AVAILABLE RECORDS Start Marker

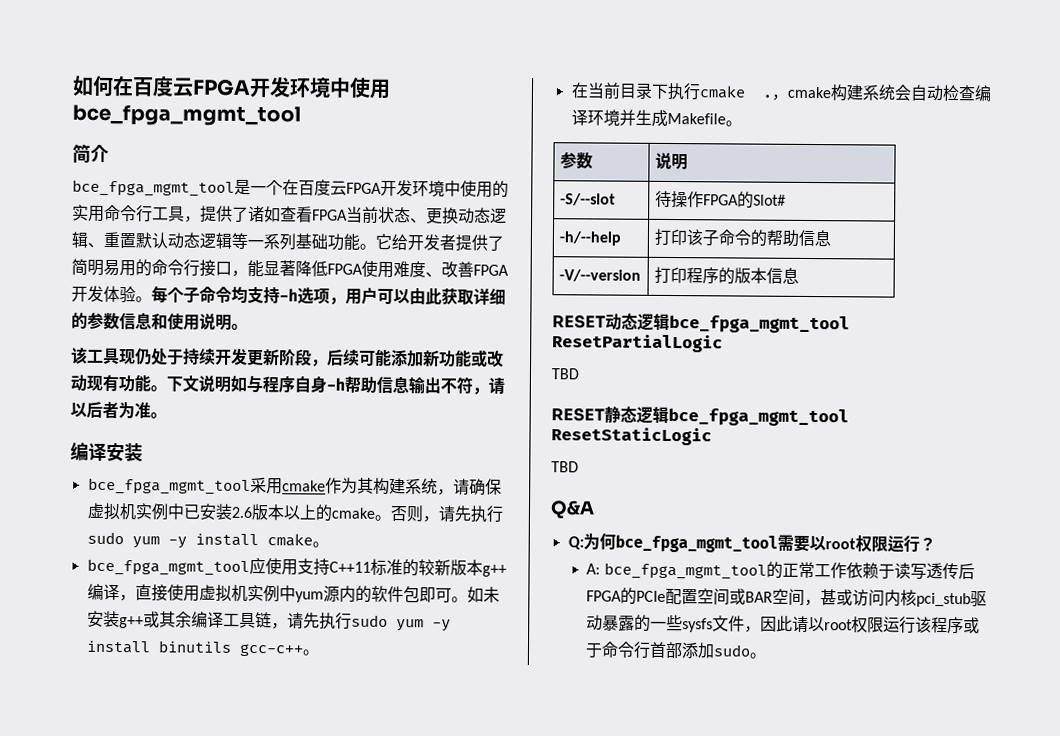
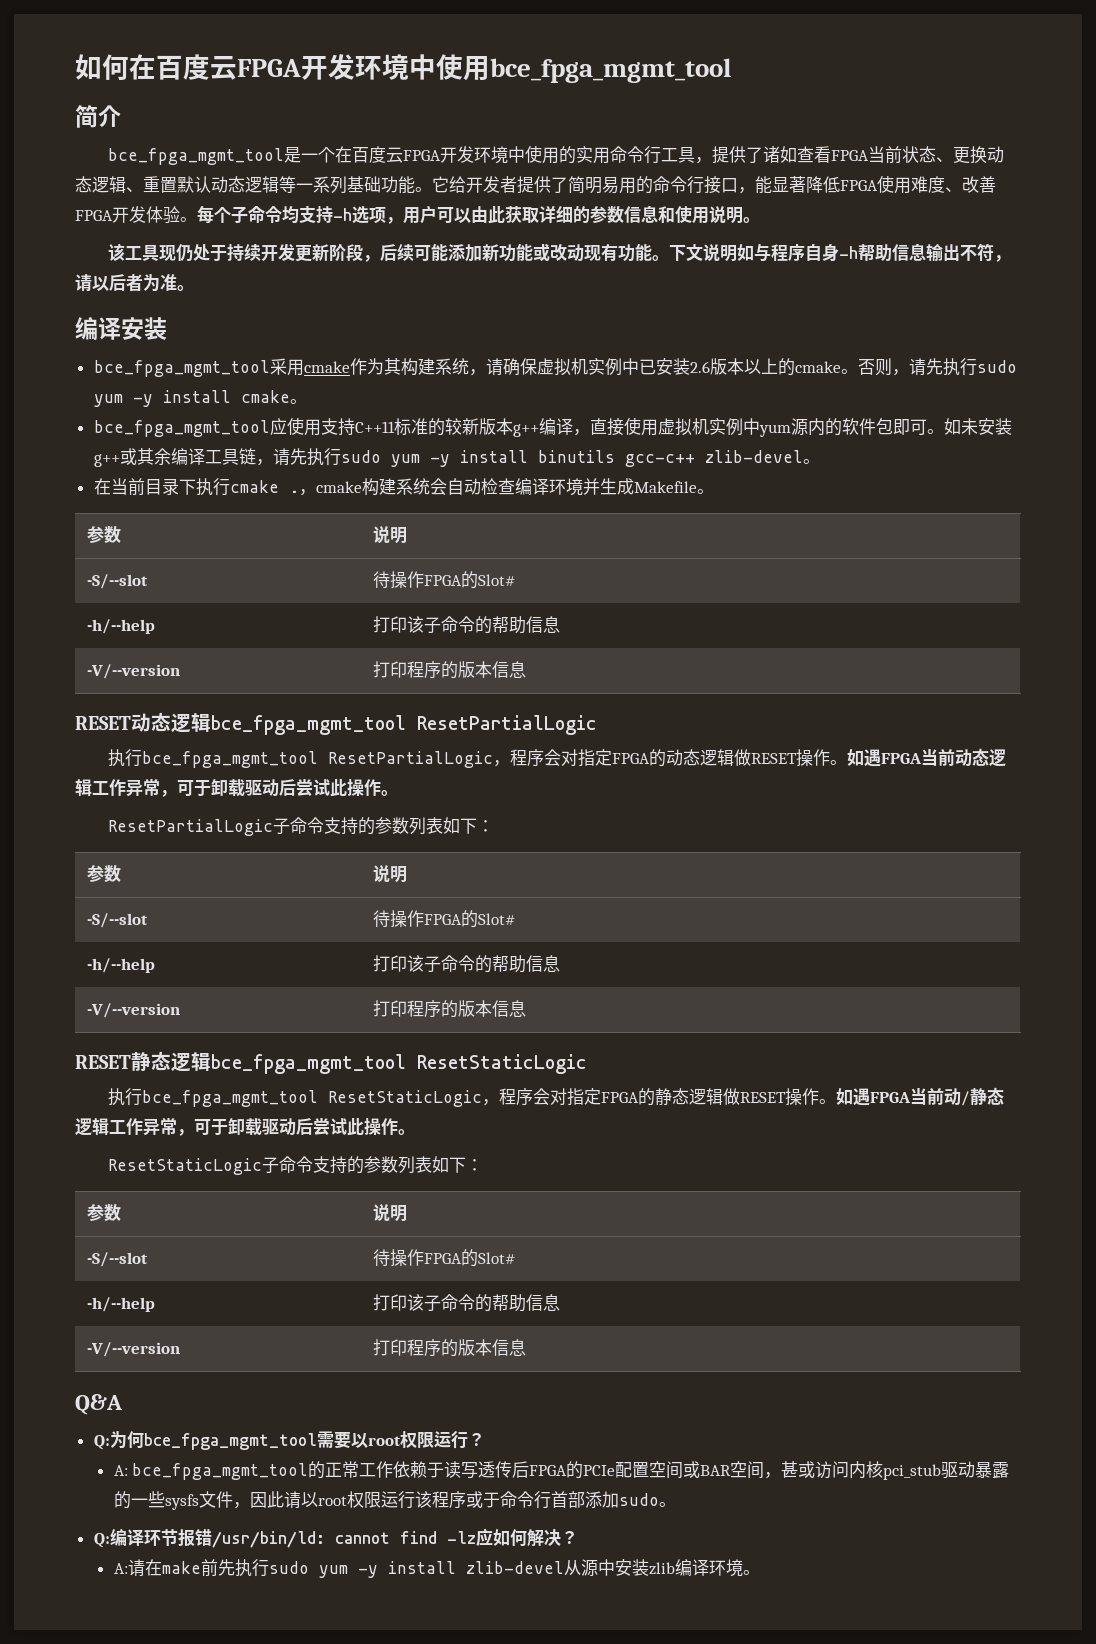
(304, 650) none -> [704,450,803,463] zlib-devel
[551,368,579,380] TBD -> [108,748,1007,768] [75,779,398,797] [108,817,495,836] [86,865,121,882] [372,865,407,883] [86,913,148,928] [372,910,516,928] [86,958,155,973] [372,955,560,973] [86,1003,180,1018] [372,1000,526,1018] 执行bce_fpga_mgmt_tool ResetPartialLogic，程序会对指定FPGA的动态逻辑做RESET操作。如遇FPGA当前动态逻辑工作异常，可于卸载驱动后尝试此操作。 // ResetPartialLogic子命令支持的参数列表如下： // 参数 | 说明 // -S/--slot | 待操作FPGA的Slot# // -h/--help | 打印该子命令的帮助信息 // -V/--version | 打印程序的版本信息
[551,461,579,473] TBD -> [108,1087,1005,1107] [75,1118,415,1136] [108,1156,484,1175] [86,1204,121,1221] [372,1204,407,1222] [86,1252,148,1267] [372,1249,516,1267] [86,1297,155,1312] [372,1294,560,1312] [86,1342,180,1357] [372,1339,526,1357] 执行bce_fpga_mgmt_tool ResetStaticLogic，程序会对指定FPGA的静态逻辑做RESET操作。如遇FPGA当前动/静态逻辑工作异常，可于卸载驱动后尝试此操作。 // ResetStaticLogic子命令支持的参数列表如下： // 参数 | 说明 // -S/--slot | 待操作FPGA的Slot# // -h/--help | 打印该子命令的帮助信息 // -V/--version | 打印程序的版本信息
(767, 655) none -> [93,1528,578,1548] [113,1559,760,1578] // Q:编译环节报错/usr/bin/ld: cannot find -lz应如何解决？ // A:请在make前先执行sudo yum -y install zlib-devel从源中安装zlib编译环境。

AVAILABLE RECORDS End Marker
AVAILABLE RECORDS Start Marker

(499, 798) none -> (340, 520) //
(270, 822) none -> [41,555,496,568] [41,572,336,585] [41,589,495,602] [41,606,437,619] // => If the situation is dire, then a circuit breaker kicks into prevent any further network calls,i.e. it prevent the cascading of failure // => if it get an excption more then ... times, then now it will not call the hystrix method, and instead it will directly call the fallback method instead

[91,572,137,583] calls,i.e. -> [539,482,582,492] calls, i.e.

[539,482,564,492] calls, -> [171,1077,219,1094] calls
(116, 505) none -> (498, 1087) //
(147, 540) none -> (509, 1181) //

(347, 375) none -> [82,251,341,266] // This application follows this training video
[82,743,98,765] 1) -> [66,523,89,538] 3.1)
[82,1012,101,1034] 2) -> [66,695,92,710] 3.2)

AVAILABLE RECORDS End Marker
AVAILABLE RECORDS Start Marker

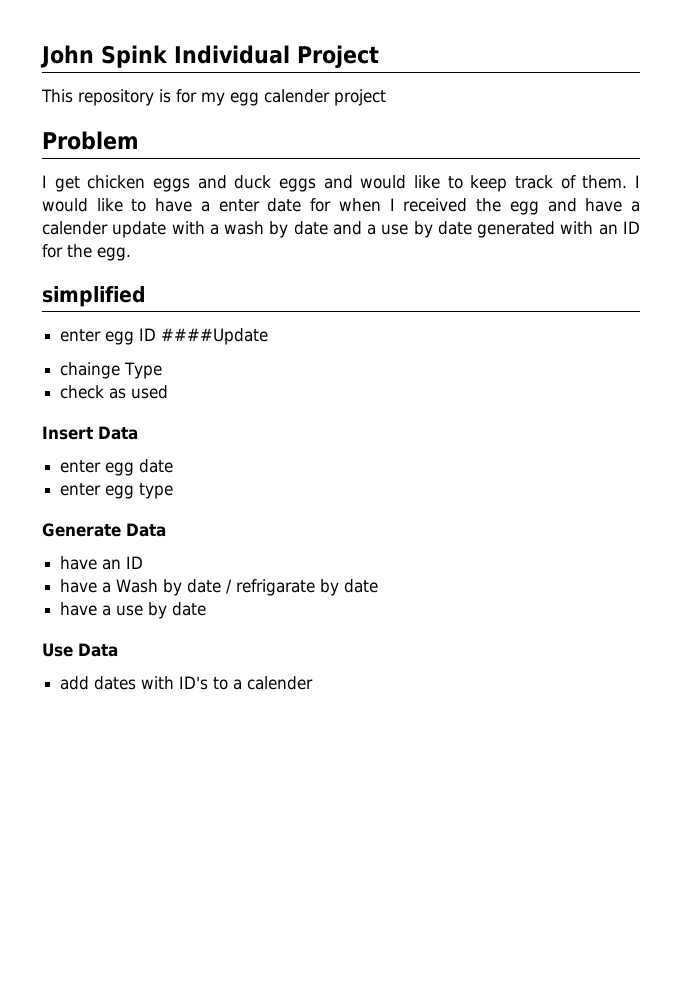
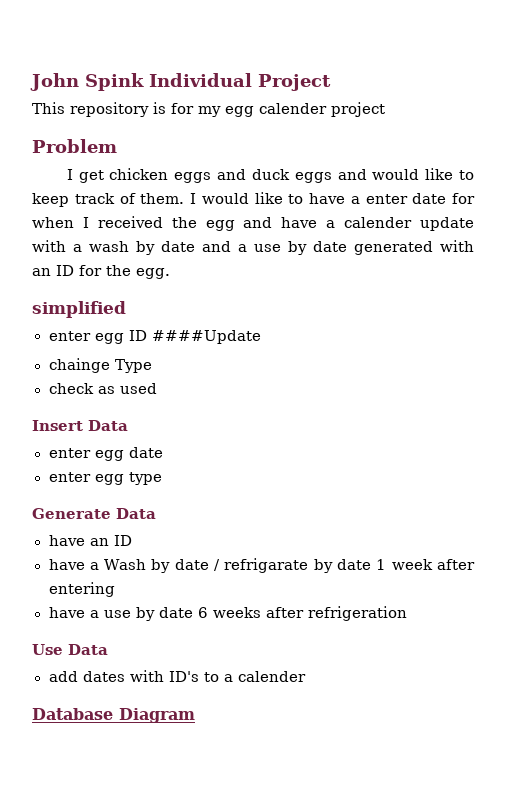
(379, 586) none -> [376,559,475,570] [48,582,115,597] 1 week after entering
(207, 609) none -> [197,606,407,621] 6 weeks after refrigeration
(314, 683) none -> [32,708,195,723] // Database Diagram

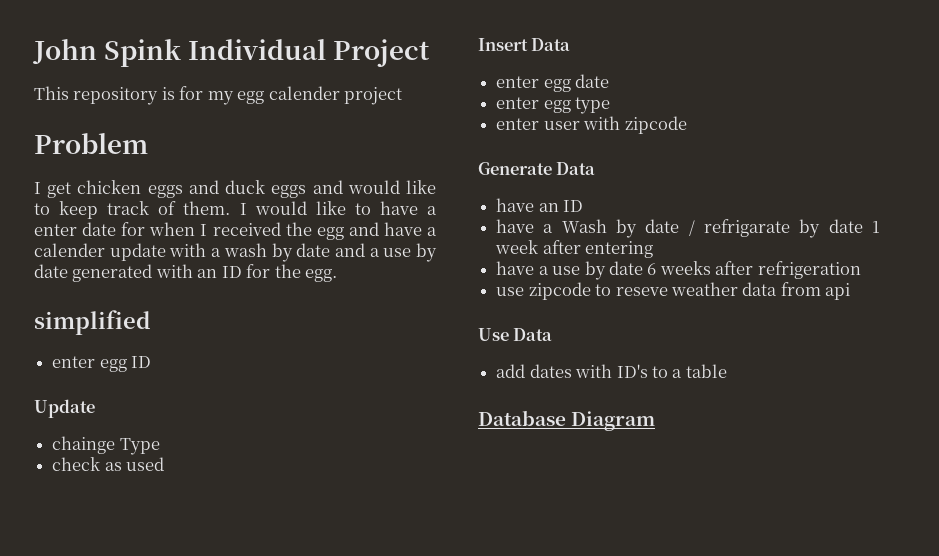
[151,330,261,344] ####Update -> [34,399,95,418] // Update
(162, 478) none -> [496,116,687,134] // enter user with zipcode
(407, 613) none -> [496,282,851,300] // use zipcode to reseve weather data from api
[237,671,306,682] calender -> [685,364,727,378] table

AVAILABLE RECORDS End Marker

BRIEF
Without the pictures, give again exactly the lines above starting at the line containing "(207, 609) none" and ending at the line containing "[237,671,306,682] calender ->".

SOLUTION TO THIS TASK
(207, 609) none -> [197,606,407,621] 6 weeks after refrigeration
(314, 683) none -> [32,708,195,723] // Database Diagram

[151,330,261,344] ####Update -> [34,399,95,418] // Update
(162, 478) none -> [496,116,687,134] // enter user with zipcode
(407, 613) none -> [496,282,851,300] // use zipcode to reseve weather data from api
[237,671,306,682] calender -> [685,364,727,378] table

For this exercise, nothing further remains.